Interactions between the α-helical peptide and the C219 binding site. (A) Two-dimensional ligplot (33) representation of the interactions between residues of the minimal NBD-epitope peptide (P), C219 heavy (H) and light chain (L) residues, and solvent molecules (S), as seen in molecule I. The residues that form van der Waals contacts with the peptide are depicted as labeled arcs with radial spokes pointing toward the peptide atoms with which they interact. C219 residues that form hydrogen bonds are shown in a ball-and-stick representation, and the hydrogen bonds are presented as dashed lines.
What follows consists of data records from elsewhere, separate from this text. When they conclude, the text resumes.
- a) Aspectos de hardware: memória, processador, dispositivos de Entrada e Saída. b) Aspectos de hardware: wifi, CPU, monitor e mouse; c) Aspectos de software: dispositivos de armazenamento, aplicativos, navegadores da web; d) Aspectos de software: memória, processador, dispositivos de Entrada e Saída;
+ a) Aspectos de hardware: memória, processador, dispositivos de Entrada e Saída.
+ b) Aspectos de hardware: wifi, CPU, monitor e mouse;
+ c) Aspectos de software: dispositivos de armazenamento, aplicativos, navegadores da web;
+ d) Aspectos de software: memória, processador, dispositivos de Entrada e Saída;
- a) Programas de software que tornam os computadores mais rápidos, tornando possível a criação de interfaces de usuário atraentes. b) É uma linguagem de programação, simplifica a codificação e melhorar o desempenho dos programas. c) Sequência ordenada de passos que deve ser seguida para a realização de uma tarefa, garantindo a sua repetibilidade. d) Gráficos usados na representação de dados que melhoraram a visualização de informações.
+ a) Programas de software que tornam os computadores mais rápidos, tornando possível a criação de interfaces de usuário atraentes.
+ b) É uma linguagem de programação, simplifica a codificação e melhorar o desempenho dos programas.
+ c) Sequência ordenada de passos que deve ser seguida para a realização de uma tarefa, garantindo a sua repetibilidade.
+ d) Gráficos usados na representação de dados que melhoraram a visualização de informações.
Of all of the intrapeptide hydrogen bonds present in the structure, only the bonds between Gln 3P and Asp 7P are shown. (B) Stereoplot of the Fv-peptide interactions seen in molecule II. (C) Comparison of the bound NBD-epitope peptide in molecule I and II. In B and C, light (L) and heavy chain (H) residues and backbone positions of the scFv C219 are shown in green and magenta. Peptide backbone and side chains are shown in khaki for molecule I and in gold for molecule II. Positions of water molecules are indicated as red spheres. Different positions of binding site residues and water molecules in molecule I are also colored khaki. B and C were generated by using molscript (34) and raster3d (35).